━━━ THE DATA ━━━

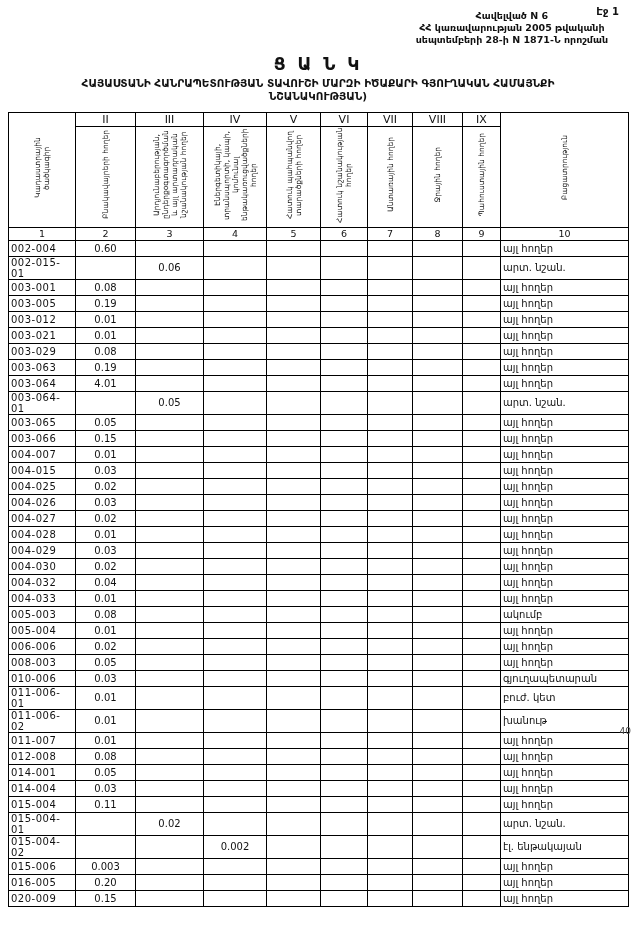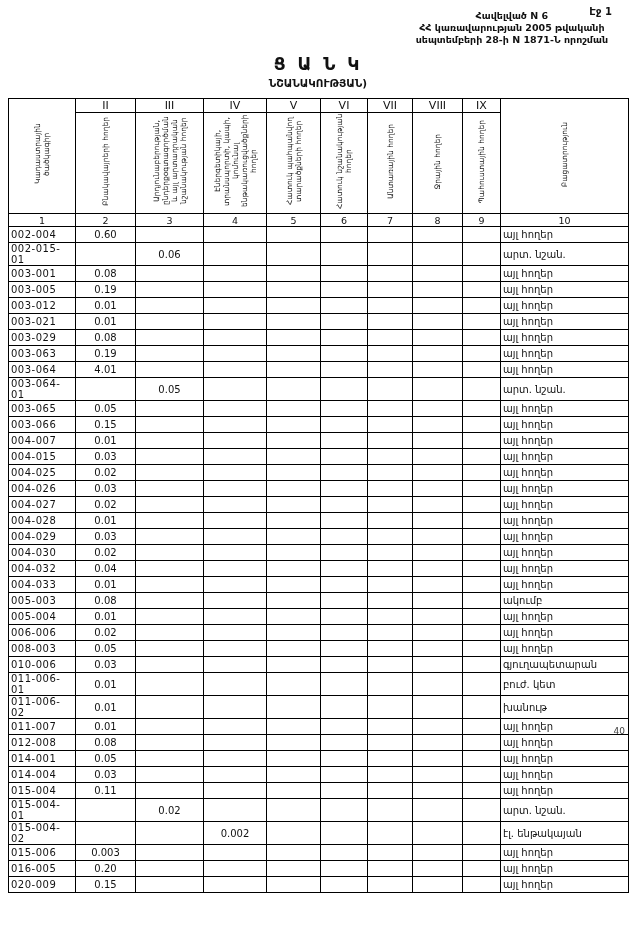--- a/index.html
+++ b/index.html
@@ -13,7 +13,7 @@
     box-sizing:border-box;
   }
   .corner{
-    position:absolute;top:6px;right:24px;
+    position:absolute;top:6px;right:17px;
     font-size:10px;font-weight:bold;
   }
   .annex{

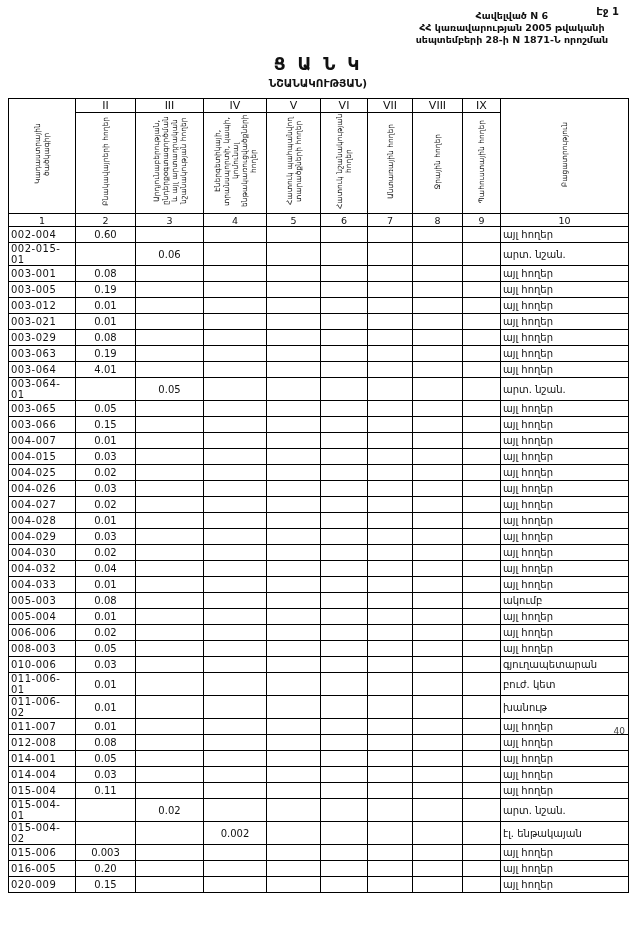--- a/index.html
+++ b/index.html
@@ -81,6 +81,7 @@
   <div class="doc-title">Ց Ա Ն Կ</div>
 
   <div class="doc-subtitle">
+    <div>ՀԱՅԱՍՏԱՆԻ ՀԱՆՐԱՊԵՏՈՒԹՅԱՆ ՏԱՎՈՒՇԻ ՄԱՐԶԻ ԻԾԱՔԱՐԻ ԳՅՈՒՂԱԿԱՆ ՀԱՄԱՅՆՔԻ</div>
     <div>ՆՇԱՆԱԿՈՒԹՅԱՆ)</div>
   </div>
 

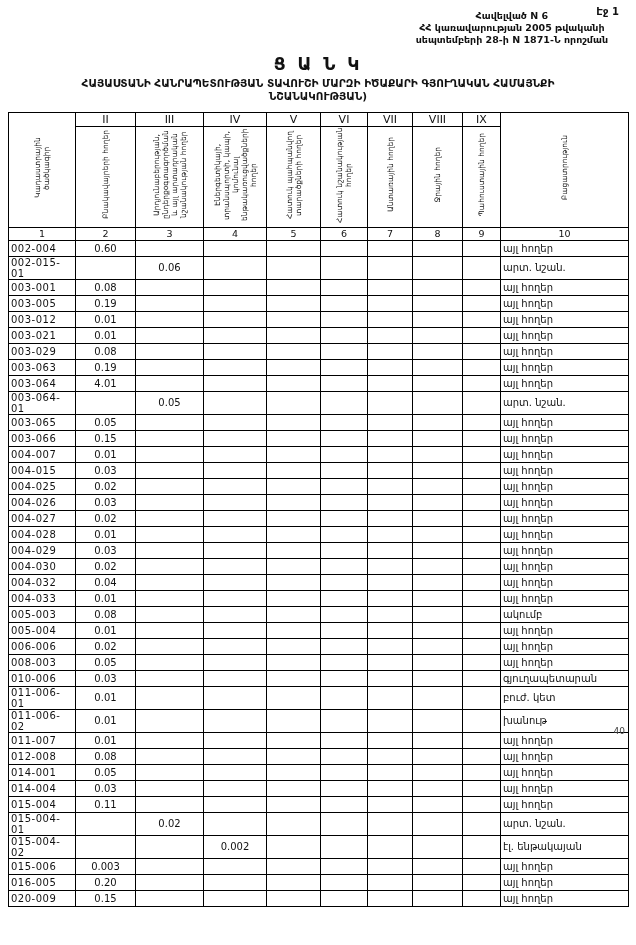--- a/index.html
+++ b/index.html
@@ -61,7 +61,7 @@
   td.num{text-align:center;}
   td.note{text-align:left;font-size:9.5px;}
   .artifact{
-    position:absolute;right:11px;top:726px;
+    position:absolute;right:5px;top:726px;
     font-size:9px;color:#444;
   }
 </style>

━━━

§ **EXERCISE**: One exact copy of the data, no pictures: write it out line for line.

§ **RESULT OF THIS EXERCISE**:
--- a/index.html
+++ b/index.html
@@ -13,7 +13,7 @@
     box-sizing:border-box;
   }
   .corner{
-    position:absolute;top:6px;right:24px;
+    position:absolute;top:6px;right:17px;
     font-size:10px;font-weight:bold;
   }
   .annex{

--- a/index.html
+++ b/index.html
@@ -81,6 +81,7 @@
   <div class="doc-title">Ց Ա Ն Կ</div>
 
   <div class="doc-subtitle">
+    <div>ՀԱՅԱՍՏԱՆԻ ՀԱՆՐԱՊԵՏՈՒԹՅԱՆ ՏԱՎՈՒՇԻ ՄԱՐԶԻ ԻԾԱՔԱՐԻ ԳՅՈՒՂԱԿԱՆ ՀԱՄԱՅՆՔԻ</div>
     <div>ՆՇԱՆԱԿՈՒԹՅԱՆ)</div>
   </div>
 

--- a/index.html
+++ b/index.html
@@ -61,7 +61,7 @@
   td.num{text-align:center;}
   td.note{text-align:left;font-size:9.5px;}
   .artifact{
-    position:absolute;right:11px;top:726px;
+    position:absolute;right:5px;top:726px;
     font-size:9px;color:#444;
   }
 </style>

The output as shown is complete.